**EXERCISE PROMPT**
Please state how many lines of the data contain "Ansible". The number by itself is enough.

**SOURCE INFORMATION**

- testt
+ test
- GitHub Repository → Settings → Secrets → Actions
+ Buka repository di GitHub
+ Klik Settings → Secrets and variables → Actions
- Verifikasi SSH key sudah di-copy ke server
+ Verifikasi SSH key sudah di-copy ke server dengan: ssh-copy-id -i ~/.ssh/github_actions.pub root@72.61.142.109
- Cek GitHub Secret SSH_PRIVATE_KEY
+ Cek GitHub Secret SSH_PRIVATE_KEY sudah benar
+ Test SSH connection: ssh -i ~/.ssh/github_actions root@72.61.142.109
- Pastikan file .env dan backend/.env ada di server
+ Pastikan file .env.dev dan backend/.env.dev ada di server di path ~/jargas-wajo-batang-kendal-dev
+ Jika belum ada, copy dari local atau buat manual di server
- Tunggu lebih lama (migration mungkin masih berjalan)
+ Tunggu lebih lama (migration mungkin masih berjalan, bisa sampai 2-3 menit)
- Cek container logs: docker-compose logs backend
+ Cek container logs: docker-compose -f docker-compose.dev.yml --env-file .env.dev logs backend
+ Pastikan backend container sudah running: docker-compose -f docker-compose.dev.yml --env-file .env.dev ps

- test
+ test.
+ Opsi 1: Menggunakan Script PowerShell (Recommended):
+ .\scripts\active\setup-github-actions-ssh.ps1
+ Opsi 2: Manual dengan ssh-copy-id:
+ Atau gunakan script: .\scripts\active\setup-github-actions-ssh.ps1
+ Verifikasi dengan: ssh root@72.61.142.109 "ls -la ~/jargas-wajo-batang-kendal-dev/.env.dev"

--

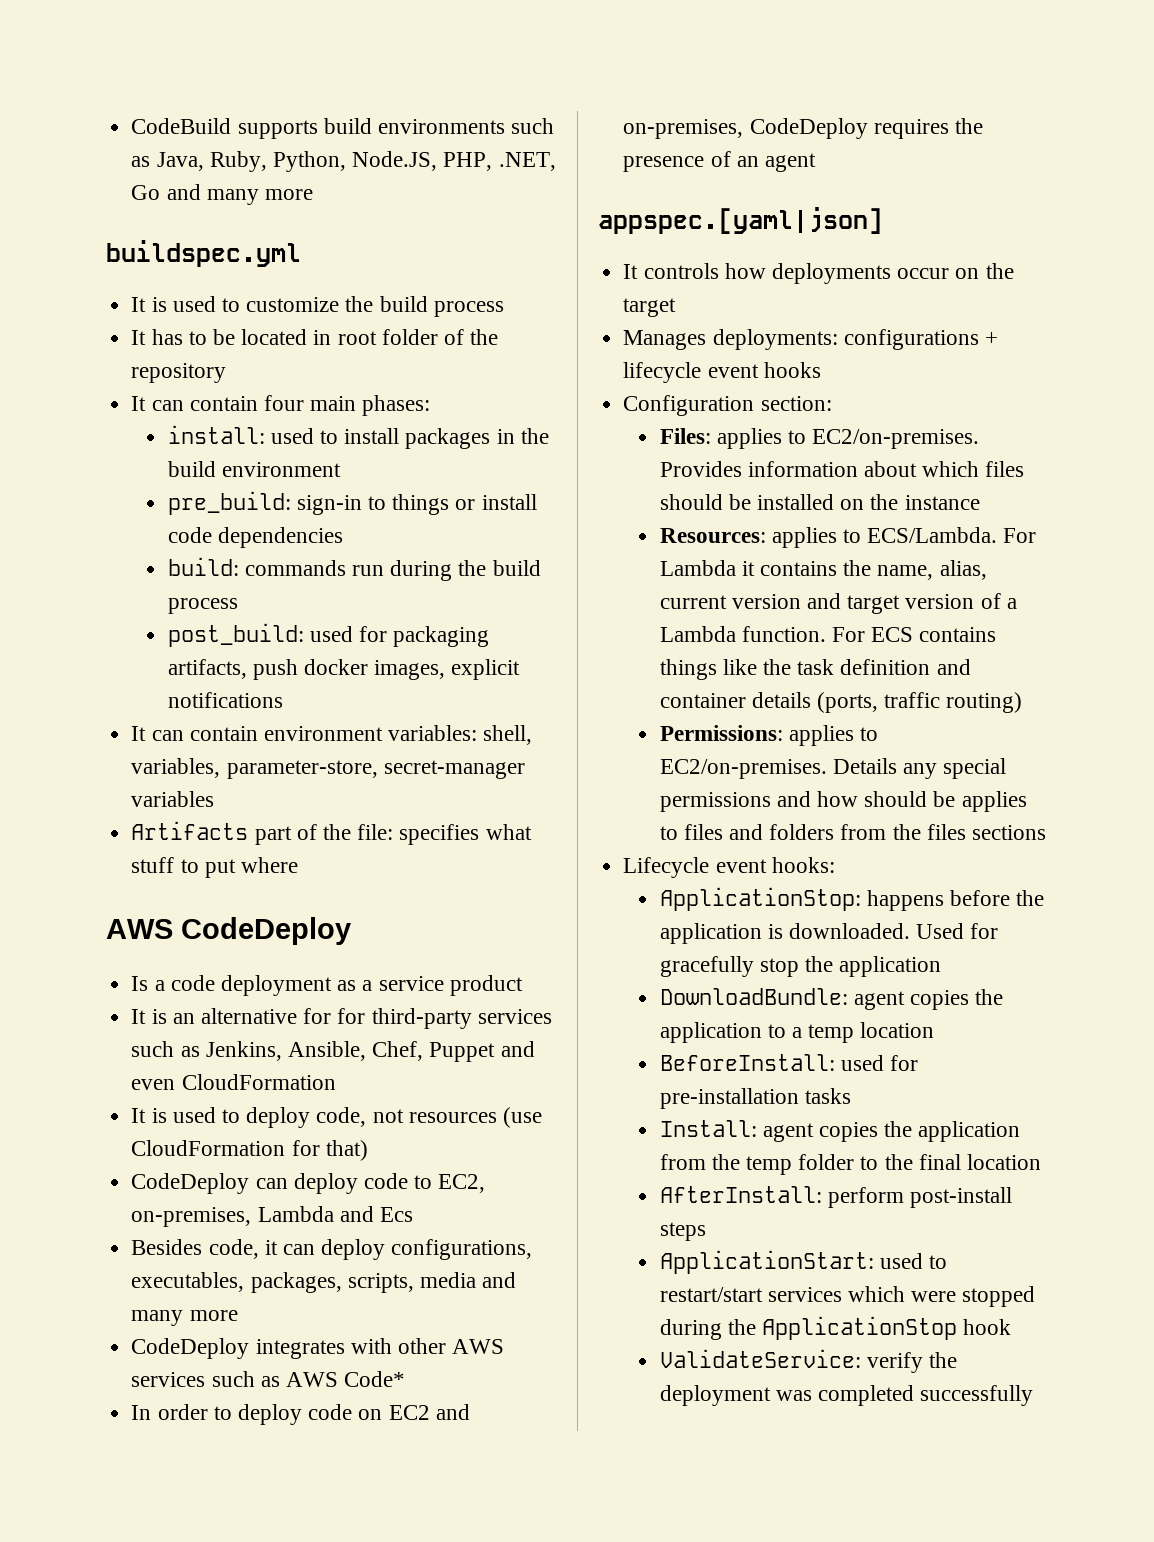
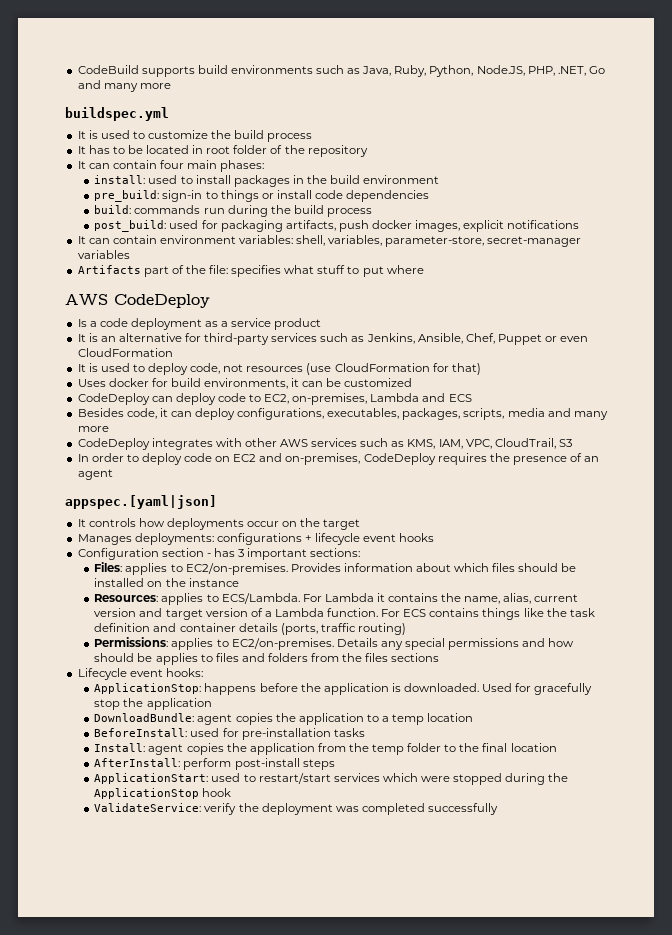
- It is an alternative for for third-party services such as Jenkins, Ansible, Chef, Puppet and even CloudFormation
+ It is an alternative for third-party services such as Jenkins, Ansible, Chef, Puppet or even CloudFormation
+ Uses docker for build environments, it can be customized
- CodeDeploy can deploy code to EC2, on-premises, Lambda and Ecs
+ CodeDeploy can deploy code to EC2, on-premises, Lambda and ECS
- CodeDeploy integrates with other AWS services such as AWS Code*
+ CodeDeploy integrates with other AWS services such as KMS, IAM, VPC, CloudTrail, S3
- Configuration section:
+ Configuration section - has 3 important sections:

**TASK SOLUTION**
2